PORT ANGELES — Jefferson Elementary School’s developmentally disabled preschool students will get a new playground appropriate to their needs, thanks to a $20,000 grant from The Seattle Foundation.
The forest-themed play structure will feature crawling tubes shaped like logs, a climbing structure that resembles a large root structure and other features that resemble the forest so familiar to Peninsula children.
“Five years ago, when the program moved to Jefferson Elementary, there was no secure outdoor area for young students in the preschool program to safely play and interact,” said Margi Ahlgren, teacher in the Intensive Early Intervention Program.
The school’s outdoor areas were designed for older children, and cutbacks in the school budgets meant there was no money to create appropriate and secure areas the youngest children need to work on physical, communication and social skills, Ahlgren said.
“These skills are so crucial to their development,” she said.
The Intensive Early Intervention Program is one of two Port Angeles special-education preschools that work with children with behavioral, communication or other delays.

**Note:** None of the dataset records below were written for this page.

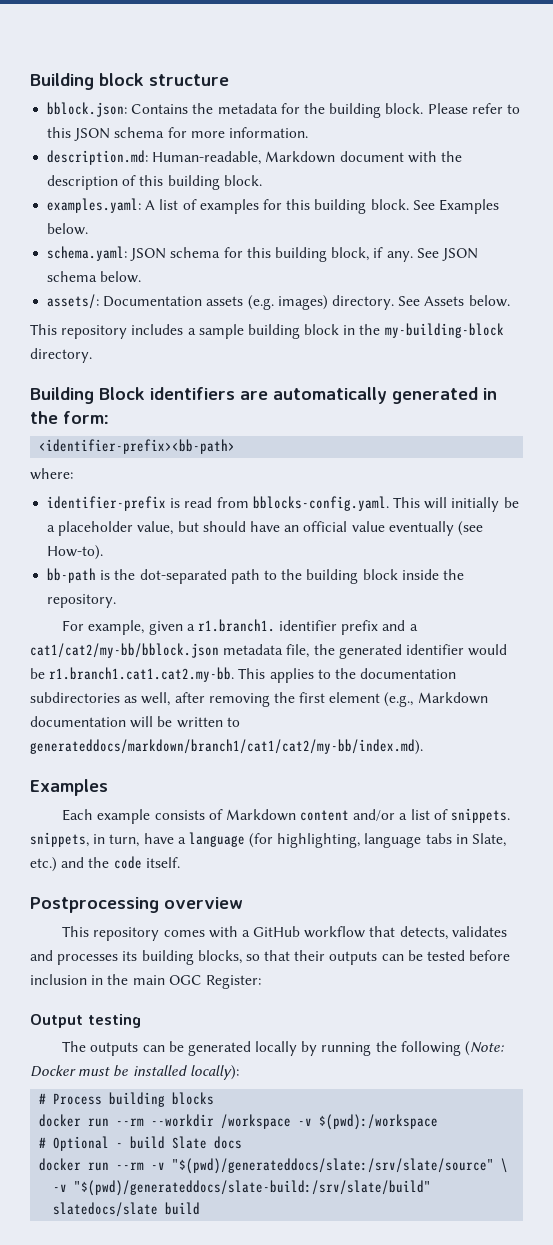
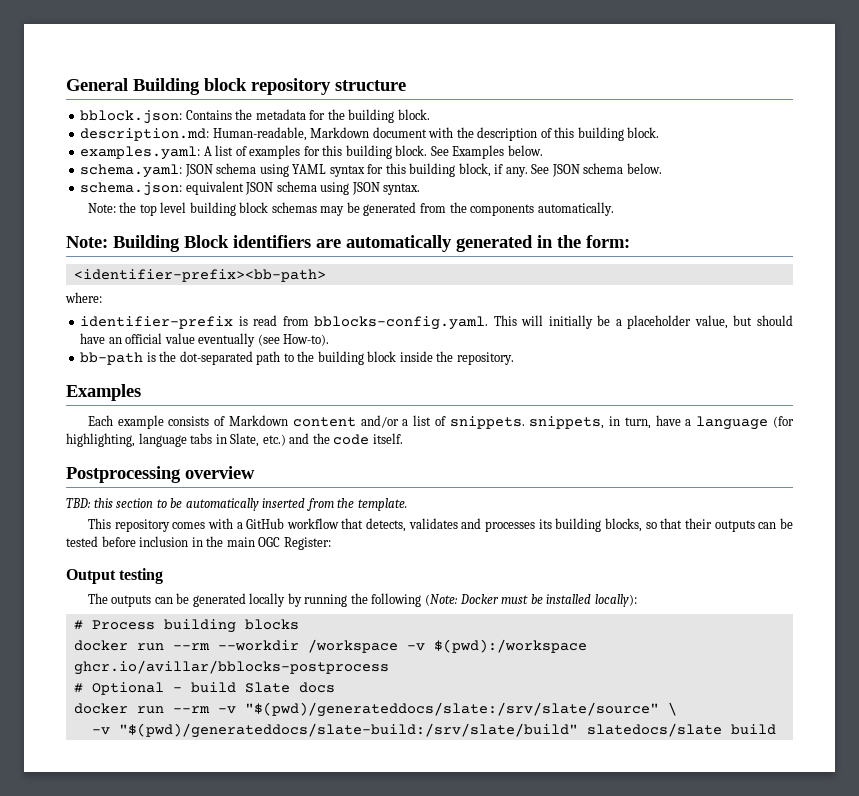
- Building block structure
+ General Building block repository structure
- Please refer to this JSON schema for more information.
- schema.yaml: JSON schema for this building block, if any.
+ schema.yaml: JSON schema using YAML syntax for this building block, if any.
- assets/: Documentation assets (e.g. images) directory. See Assets below.
- This repository includes a sample building block in the my-building-block directory.
- Building Block identifiers are automatically generated in the form:
+ schema.json: equivalent JSON schema using JSON syntax.
+ Note: the top level building block schemas may be generated from the components automatically.
+ Note: Building Block identifiers are automatically generated in the form:
- For example, given a r1.branch1. identifier prefix and a cat1/cat2/my-bb/bblock.json metadata file, the generated identifier would be r1.branch1.cat1.cat2.my-bb. This applies to the documentation subdirectories as well, after removing the first element (e.g., Markdown documentation will be written to generateddocs/markdown/branch1/cat1/cat2/my-bb/index.md).
+ TBD: this section to be automatically inserted from the template.
- docker run --rm --workdir /workspace -v $(pwd):/workspace
+ docker run --rm --workdir /workspace -v $(pwd):/workspace ghcr.io/avillar/bblocks-postprocess

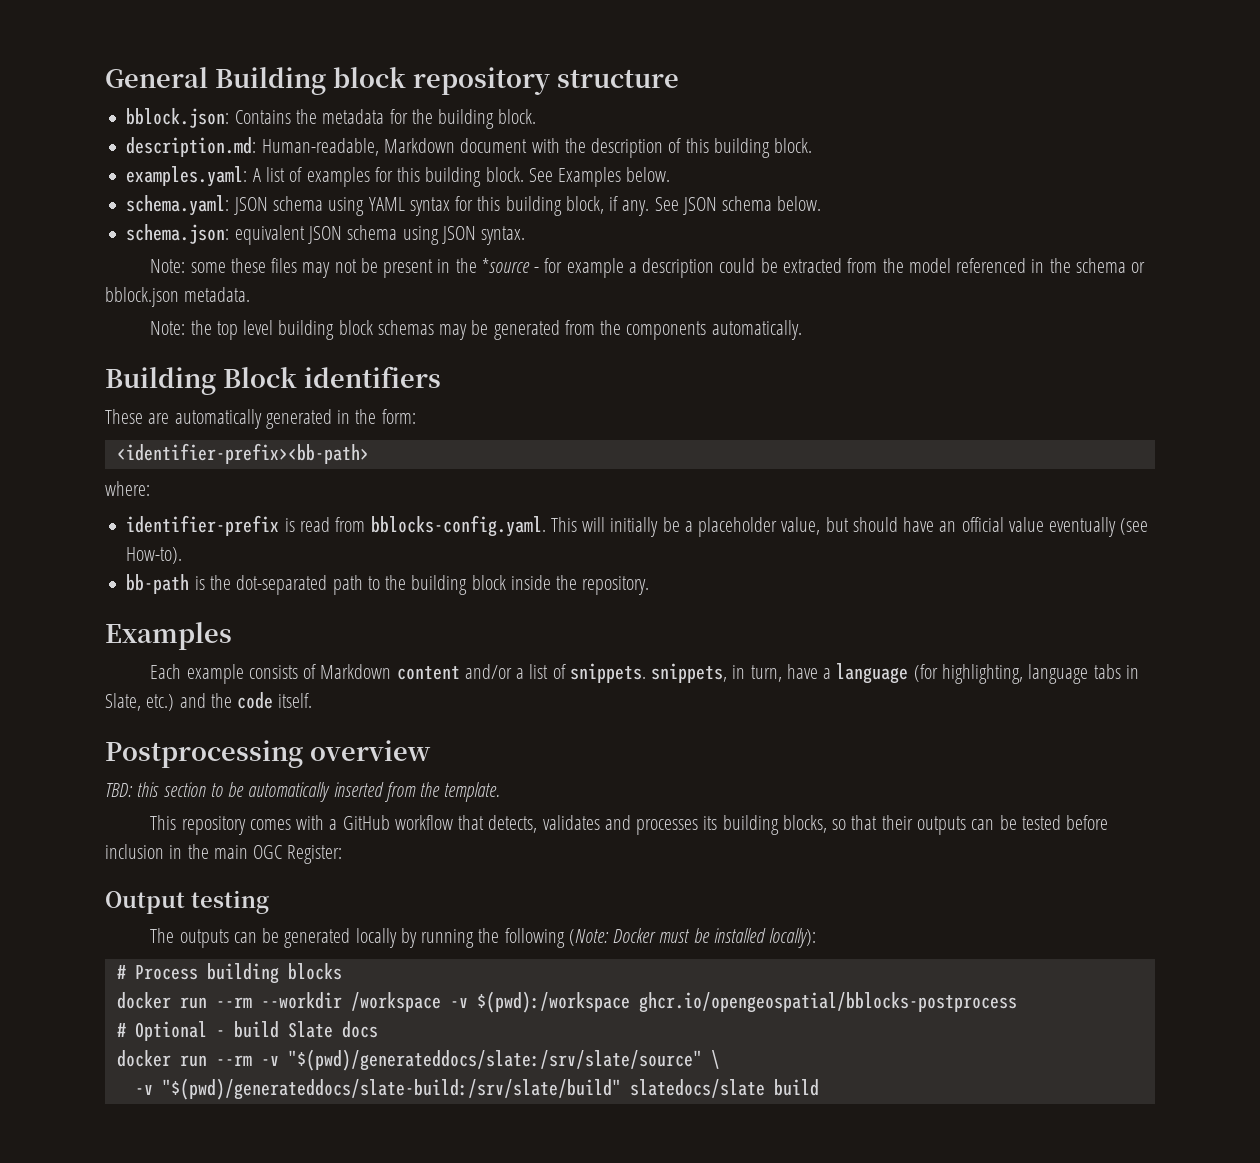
+ Note: some these files may not be present in the *source - for example a description could be extracted from the model referenced in the schema or bblock.json metadata.
- Note: Building Block identifiers are automatically generated in the form:
+ Building Block identifiers
+ These are automatically generated in the form:
- docker run --rm --workdir /workspace -v $(pwd):/workspace ghcr.io/avillar/bblocks-postprocess
+ docker run --rm --workdir /workspace -v $(pwd):/workspace ghcr.io/opengeospatial/bblocks-postprocess

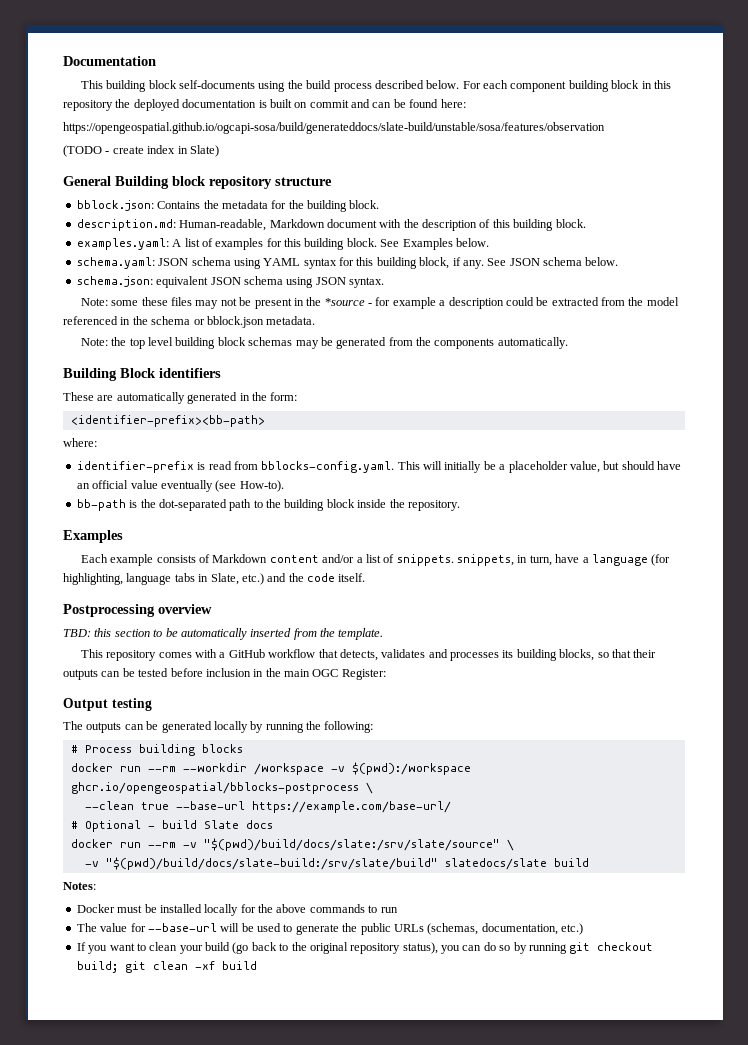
+ Documentation
+ This building block self-documents using the build process described below. For each component building block in this repository the deployed documentation is built on commit and can be found here:
+ https://opengeospatial.github.io/ogcapi-sosa/build/generateddocs/slate-build/unstable/sosa/features/observation
+ (TODO - create index in Slate)
- The outputs can be generated locally by running the following (Note: Docker must be installed locally):
+ The outputs can be generated locally by running the following:
- docker run --rm --workdir /workspace -v $(pwd):/workspace ghcr.io/opengeospatial/bblocks-postprocess
+ docker run --rm --workdir /workspace -v $(pwd):/workspace ghcr.io/opengeospatial/bblocks-postprocess \
+ --clean true --base-url https://example.com/base-url/
- docker run --rm -v "$(pwd)/generateddocs/slate:/srv/slate/source" \
+ docker run --rm -v "$(pwd)/build/docs/slate:/srv/slate/source" \
- -v "$(pwd)/generateddocs/slate-build:/srv/slate/build" slatedocs/slate build
+ -v "$(pwd)/build/docs/slate-build:/srv/slate/build" slatedocs/slate build
+ Notes:
+ Docker must be installed locally for the above commands to run
+ The value for --base-url will be used to generate the public URLs (schemas, documentation, etc.)
+ If you want to clean your build (go back to the original repository status), you can do so by running git checkout build; git clean -xf build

Ahlgren worked closely with Dream Playground Board President Steven Charno to get the funding to complete the playground.
Seattle Foundation
It was through Ahlgren and Charno’s efforts that the partnership between the school district and the foundation became a reality and the avenue for the grant application was provided.
Charno announced Wednesday they had received the grant from the Benjamin N. Phillips Memorial Fund of the Seattle Foundation to support construction of the playground.
The proposed playground would be the only one of its kind on the Olympic Peninsula, Charno said.
A local contractor has donated work to resurface and fence a 120-foot-by-40-foot area, complete with an asphalt tricycle track.
Donated materials
Other donations allowed for the construction of a storage shed, the purchase of rubberized playground surfacing, a tire swing, a seesaw, a sand and water table, and a sandbox.
In addition, district maintenance staff have done extensive in-kind work and paid for several hundred dollars’ worth of lumber, bolts, nails and other supplies to help make the property safe for preschool play.
The Dream Playground Foundation is a Washington not-for-profit corporation with all-volunteer staffing and a 14-member board of directors, which was incorporated in 2003.
The foundation maintains the Port Angeles Dream Playground, a 12,000-square-foot community facility, and the adjacent picnic shelter at Erickson Park in Port Angeles.
Fundraising efforts are continuing for the project.